Find the connections (sessions) that have consumed the most resources over their lifetime.  This view is helpful for diagnosing problems where large numbers of small activities in aggregate are consuming excessive resources.  A common scenario of this type is applications loading data one row at a time using singleton inserts.  This can be very disruptive but each individual insert is tiny and so is the singleton transaction associated with it.  This view will highlight connections engaged in these sort of activities.

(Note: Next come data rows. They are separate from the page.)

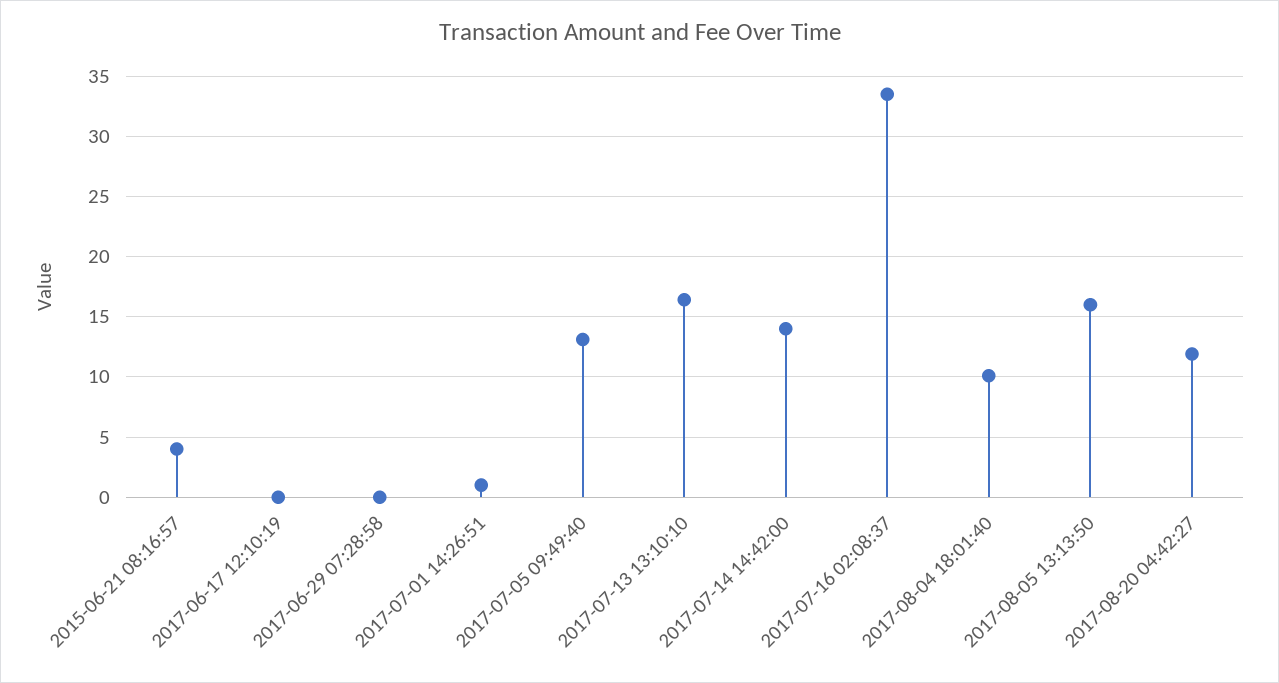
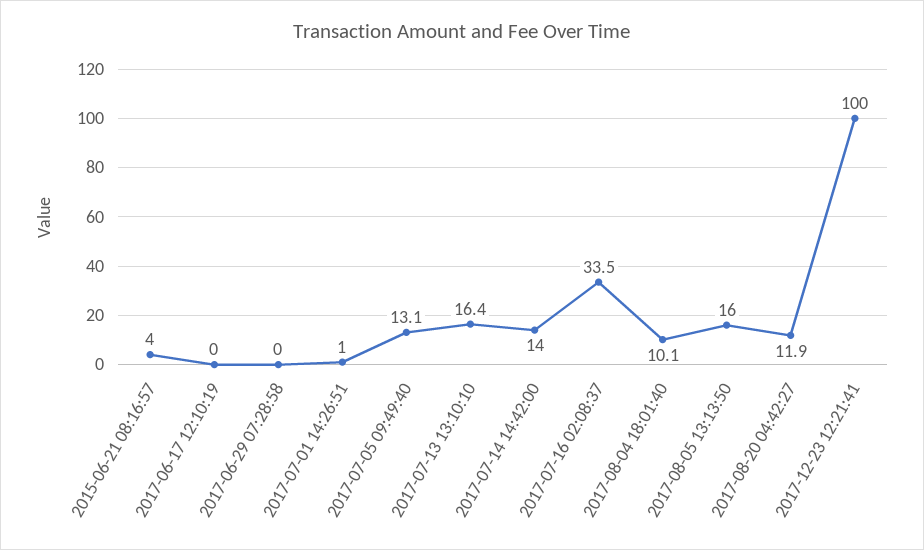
2017-12-23 12:21:41: none -> 100

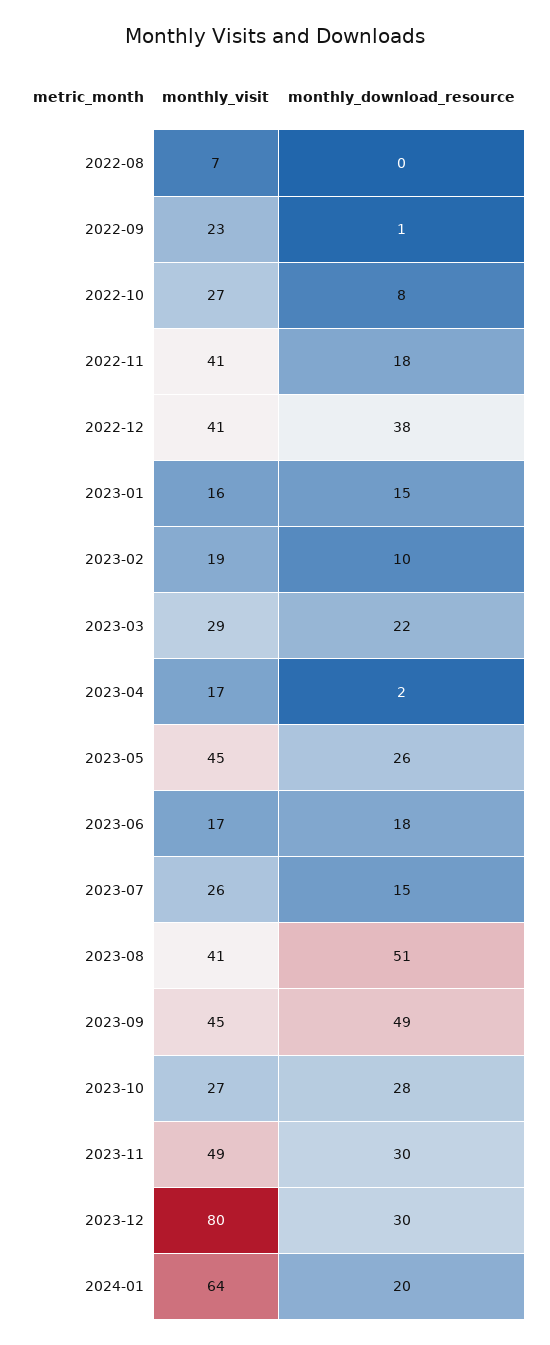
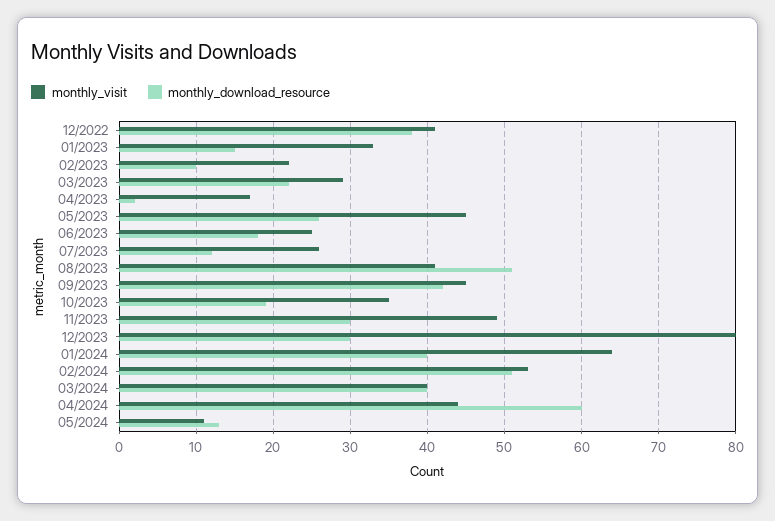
monthly_visit, 2022-08: 7 -> none
monthly_download_resource, 2022-08: 0 -> none
monthly_visit, 2022-09: 23 -> none
monthly_download_resource, 2022-09: 1 -> none
monthly_visit, 2022-10: 27 -> none
monthly_download_resource, 2022-10: 8 -> none
monthly_visit, 2022-11: 41 -> none
monthly_download_resource, 2022-11: 18 -> none
monthly_visit, 2023-01: 16 -> 33
monthly_visit, 2023-02: 19 -> 22
monthly_visit, 2023-06: 17 -> 25
monthly_download_resource, 2023-07: 15 -> 12
monthly_download_resource, 2023-09: 49 -> 42
monthly_visit, 2023-10: 27 -> 35
monthly_download_resource, 2023-10: 28 -> 19
monthly_download_resource, 2024-01: 20 -> 40
monthly_visit, 02/2024: none -> 53
monthly_download_resource, 02/2024: none -> 51
monthly_visit, 03/2024: none -> 40
monthly_download_resource, 03/2024: none -> 40
monthly_visit, 04/2024: none -> 44
monthly_download_resource, 04/2024: none -> 60
monthly_visit, 05/2024: none -> 11
monthly_download_resource, 05/2024: none -> 13

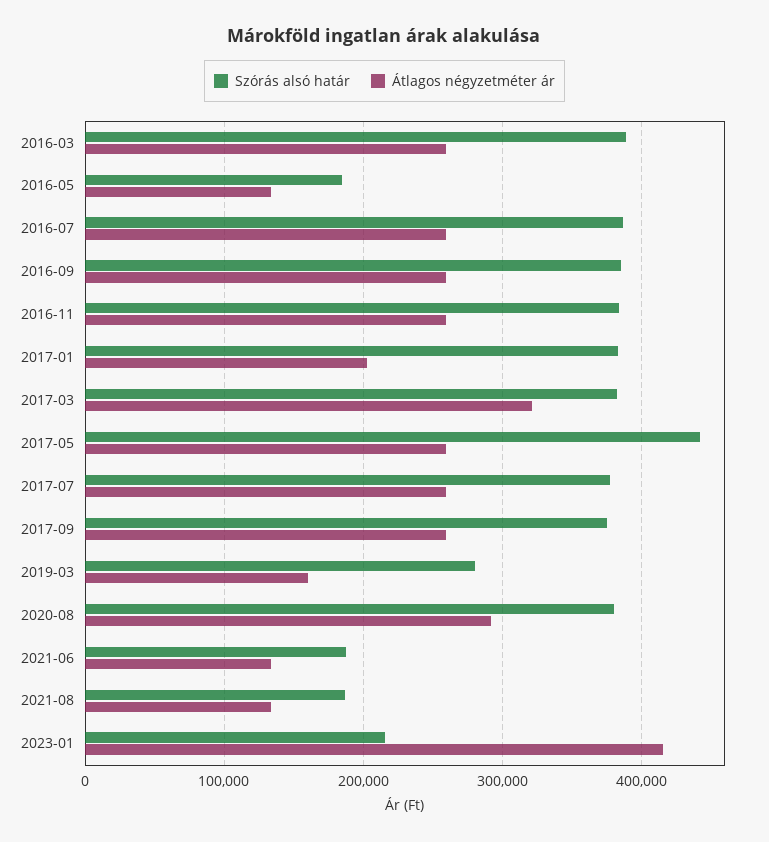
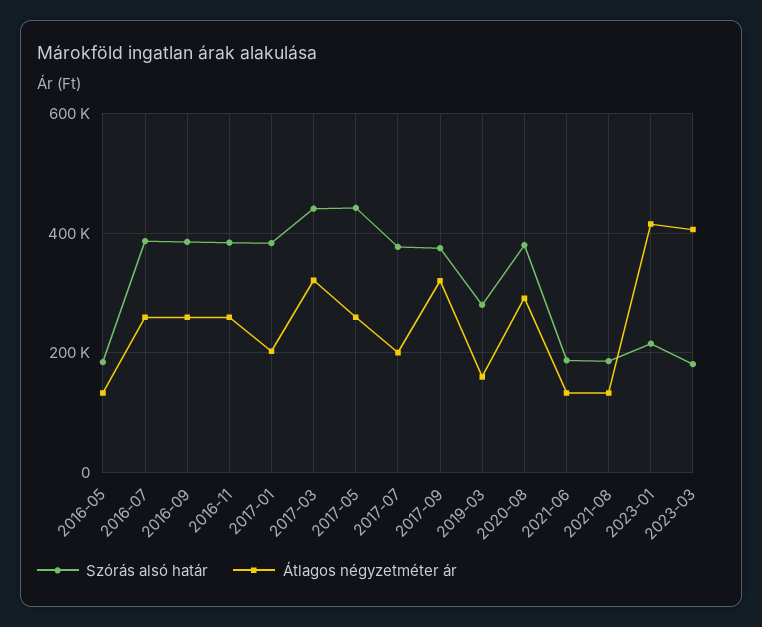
Szórás alsó határ, 2016-03: 390000 -> none
Átlagos négyzetméter ár, 2016-03: 260000 -> none
Szórás alsó határ, 2017-03: 380000 -> 440000
Átlagos négyzetméter ár, 2017-07: 260000 -> 200000
Átlagos négyzetméter ár, 2017-09: 260000 -> 320000
Szórás alsó határ, 2023-03: none -> 180000
Átlagos négyzetméter ár, 2023-03: none -> 400000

Note that this overlaps somewhat in functionality with the Sessions (connections) view.  If you go to the connections view, in counter mode, you could select various columns one at a time and sort by them to find the connections that have consumed the most CPU, read the most rows, etc.  This view provides a convenient way to get similar information in one step.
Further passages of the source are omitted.